For the past couple of years, Grossman and his colleagues have been travelling the country, encouraging activists of all stripes to begin asking fundamental questions about citizen control of corporations, to research the history of corporations, and to begin to question corporate control over the citizenry.

Grossman and his colleagues believe that instead of focussing on one corporate crime at a time, we must begin to question the legitimacy of the corporate form.

In each state where they are organised they are digging through the history books and finding that at the beginning of the corporate era more than 150 years ago we the citizens controlled corporations.

Through the corporate charter, citizens imposed full liability on shareholders for corporate wrongdoing (today, shareholder liability is limited), we limited the life span of corporations (today, they have unlimited life), and we revoked their charters when they did things we told them they couldn't (today, the corporate elites laugh at the possibility or corporate charter revocation).

And back at the turn of the century, we understood the corporation to be fundamentally different from you and me - not something deemed to have the legal rights of a human citizen.

Here is Williams Jennings Bryan speaking to the 1912 Constitutional Convention in Columbus, Ohio. Ask yourself: Who today would speak in such a manner? (And Bryan was not alone - he reflected a healthy cultural distaste for corporate power.)

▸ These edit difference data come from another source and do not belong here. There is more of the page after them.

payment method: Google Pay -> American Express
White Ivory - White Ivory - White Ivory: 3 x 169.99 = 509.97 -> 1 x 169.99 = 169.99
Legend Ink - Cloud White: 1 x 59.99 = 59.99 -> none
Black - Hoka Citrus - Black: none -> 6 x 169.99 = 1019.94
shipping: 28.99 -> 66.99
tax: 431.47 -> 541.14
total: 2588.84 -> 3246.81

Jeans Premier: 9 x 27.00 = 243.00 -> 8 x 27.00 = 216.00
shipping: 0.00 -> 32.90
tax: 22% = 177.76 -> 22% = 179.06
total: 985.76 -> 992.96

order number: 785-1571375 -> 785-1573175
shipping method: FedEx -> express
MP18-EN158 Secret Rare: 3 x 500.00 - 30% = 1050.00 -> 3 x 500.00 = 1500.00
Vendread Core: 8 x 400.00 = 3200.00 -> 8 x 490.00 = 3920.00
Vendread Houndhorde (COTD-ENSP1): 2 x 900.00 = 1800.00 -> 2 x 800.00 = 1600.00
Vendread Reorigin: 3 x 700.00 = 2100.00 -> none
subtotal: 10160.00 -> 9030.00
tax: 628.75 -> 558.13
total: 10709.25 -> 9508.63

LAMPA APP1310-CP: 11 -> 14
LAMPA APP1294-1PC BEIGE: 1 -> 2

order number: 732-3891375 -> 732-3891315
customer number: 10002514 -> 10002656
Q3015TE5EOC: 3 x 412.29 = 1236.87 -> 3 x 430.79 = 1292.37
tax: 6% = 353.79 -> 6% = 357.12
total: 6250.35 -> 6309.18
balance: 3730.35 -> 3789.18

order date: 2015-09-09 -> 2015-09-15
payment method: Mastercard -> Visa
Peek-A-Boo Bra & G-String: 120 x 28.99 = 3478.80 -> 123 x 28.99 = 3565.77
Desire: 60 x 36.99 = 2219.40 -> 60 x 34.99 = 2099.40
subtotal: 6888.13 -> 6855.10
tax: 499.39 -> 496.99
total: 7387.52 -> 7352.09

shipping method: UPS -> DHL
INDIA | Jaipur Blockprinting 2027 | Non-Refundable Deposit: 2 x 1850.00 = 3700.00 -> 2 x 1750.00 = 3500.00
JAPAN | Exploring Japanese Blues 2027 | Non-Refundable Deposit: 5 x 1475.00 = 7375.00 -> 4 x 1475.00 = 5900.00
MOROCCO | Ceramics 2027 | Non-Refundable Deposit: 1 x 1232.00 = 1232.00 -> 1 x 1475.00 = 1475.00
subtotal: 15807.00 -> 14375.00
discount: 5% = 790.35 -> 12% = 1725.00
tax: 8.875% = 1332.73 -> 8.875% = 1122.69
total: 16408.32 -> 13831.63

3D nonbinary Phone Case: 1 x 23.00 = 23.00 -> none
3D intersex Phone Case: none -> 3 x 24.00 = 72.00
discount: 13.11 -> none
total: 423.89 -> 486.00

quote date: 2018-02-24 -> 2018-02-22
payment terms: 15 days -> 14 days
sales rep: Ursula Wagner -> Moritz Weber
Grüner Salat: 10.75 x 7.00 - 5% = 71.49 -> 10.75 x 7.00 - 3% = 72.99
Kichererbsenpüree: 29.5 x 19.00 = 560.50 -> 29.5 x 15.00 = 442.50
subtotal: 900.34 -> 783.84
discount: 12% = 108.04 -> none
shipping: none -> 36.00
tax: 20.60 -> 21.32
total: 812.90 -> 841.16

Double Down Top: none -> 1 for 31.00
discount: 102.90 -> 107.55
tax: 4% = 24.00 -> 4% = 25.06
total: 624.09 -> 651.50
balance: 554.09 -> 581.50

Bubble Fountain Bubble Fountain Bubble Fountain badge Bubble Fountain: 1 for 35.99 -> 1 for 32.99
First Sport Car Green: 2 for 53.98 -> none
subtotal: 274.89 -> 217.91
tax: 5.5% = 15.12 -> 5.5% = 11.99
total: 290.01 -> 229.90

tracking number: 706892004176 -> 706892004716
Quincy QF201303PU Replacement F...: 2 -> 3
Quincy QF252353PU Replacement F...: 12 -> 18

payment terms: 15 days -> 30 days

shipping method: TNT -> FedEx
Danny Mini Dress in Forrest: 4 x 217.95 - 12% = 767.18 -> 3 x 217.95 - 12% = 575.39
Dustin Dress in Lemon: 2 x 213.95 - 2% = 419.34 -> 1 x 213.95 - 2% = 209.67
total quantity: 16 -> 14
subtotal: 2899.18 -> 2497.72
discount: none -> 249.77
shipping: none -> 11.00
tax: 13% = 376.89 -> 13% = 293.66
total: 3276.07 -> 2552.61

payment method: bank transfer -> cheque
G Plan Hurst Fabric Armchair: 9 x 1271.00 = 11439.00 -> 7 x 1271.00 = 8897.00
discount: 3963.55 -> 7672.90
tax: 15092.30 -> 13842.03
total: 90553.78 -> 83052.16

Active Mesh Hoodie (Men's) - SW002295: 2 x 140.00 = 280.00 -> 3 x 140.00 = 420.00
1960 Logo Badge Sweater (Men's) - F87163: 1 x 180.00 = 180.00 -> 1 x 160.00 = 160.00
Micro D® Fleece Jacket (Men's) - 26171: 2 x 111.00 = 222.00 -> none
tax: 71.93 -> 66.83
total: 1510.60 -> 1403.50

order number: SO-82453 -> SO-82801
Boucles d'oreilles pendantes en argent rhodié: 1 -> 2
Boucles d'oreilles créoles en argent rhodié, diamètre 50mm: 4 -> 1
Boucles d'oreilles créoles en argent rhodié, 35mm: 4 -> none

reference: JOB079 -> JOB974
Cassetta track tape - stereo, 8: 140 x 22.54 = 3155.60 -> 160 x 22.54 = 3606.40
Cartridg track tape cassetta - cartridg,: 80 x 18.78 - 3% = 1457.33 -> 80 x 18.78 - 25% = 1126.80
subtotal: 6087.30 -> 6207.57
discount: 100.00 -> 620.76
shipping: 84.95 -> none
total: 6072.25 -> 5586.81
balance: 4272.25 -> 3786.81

"The first thing to understand is the difference between the natural person and the fictitious person, called the corporation. They differ in the purpose in which they are created, in the strength which they possess, and in the restraints under which they act. Man is the handiwork of God and was placed upon earth to carry out a divine purpose. The corporation is the handiwork of man and was created to carry out a moneymaking policy. There is comparatively little difference in the strength of men. A corporation may be one hundred, one thousand, or even one million times stronger than the average man. Man acts under the restraints of conscience, and is influenced also by a belief in the future life. A corporation has no soul and cares nothing about the hereafter."

The corporate culture is a century or more in the making. It will take a while before we figure out how we got ourselves into this soup - from a situation where we controlled corporations, to where corporations are controlling us.

It will take a while longer to figure how to get out of it.